Former legislative district located in Manila, Philippines

The Legislative district of Malabon–Navotas–Valenzuela was the combined representation of the Metropolitan Manila municipalities of Malabon, Navotas and Valenzuela in the Regular Batasang Pambansa from 1984 to 1986.

==History==

Prior to gaining joint representation, areas now under the respective jurisdictions of Malabon and Navotas were represented under the provinces of Manila (1898–1899) and Rizal (1907–1972), and Valenzuela under Bulacan (1898–1899; 1907–1972). These three municipalities were separated from their respective provinces to form the Metropolitan Manila Area on 7 November 1975 by virtue of Presidential Decree No. 824; Metro Manila was represented in the Interim Batasang Pambansa as Region IV from 1978 to 1984.

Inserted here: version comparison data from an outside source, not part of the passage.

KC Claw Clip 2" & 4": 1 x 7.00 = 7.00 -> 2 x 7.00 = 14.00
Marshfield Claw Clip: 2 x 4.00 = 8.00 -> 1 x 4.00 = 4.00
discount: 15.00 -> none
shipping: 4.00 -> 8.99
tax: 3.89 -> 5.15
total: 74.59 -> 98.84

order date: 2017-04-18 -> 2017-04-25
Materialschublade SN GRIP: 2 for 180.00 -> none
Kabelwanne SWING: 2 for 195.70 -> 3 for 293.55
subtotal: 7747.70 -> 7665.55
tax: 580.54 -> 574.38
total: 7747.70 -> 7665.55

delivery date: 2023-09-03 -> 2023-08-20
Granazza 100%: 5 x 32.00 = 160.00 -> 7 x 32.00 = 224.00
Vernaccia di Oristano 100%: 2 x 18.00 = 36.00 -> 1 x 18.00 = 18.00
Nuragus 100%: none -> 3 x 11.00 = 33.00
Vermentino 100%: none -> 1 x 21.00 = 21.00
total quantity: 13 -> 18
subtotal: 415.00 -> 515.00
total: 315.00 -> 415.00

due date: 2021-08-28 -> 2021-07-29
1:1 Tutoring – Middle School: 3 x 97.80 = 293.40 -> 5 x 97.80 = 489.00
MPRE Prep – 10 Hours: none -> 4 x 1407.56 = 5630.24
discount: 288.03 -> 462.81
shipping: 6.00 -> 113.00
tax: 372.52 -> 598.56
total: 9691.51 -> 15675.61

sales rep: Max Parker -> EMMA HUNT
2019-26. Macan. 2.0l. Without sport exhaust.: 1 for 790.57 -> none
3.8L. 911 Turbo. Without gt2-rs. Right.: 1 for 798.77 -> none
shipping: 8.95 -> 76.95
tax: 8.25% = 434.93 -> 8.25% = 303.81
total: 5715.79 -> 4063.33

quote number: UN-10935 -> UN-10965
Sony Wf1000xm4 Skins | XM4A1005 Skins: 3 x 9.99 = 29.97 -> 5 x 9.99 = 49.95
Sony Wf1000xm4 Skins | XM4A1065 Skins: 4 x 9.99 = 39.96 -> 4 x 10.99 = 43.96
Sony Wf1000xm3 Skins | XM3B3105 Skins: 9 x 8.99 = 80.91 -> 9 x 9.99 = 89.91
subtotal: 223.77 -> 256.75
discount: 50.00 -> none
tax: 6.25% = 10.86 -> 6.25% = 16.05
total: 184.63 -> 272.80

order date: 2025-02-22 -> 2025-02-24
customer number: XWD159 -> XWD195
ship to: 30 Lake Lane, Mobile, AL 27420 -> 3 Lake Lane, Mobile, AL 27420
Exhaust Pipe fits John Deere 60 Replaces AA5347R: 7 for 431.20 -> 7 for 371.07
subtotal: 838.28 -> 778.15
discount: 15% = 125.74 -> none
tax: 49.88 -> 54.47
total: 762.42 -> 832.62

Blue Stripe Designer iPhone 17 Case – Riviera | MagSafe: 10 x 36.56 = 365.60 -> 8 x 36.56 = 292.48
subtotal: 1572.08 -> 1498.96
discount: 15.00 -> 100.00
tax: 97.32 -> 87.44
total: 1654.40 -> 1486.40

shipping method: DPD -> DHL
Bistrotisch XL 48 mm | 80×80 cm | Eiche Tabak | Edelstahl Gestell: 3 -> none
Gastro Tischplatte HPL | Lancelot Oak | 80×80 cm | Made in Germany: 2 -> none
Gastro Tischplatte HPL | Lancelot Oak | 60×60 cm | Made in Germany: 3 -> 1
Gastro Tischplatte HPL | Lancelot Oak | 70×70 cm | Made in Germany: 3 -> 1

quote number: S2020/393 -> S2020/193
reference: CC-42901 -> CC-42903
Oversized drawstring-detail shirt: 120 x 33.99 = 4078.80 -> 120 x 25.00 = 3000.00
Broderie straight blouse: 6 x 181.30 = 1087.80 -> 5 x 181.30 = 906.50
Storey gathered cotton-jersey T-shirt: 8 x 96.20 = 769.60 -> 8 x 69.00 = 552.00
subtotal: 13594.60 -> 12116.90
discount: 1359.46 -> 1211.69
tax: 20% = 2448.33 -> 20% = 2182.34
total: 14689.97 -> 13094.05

Among the amendments to the 1973 Constitution of the Philippines which were approved in the January 1984 plebiscite was a new apportionment ordinance for the election of Regular Batasang Pambansa members, as embodied in Batas Pambansa Blg. 643. Under this apportionment ordinance, the municipalities of Malabon, Navotas and Valenzuela were grouped into a single parliamentary district which was allotted two representatives, who were elected at large in the May 1984 elections. The combined representation of the three municipalities lasted until the abolition of the Regular Batasang Pambansa in the aftermath of the People Power Revolution in 1986.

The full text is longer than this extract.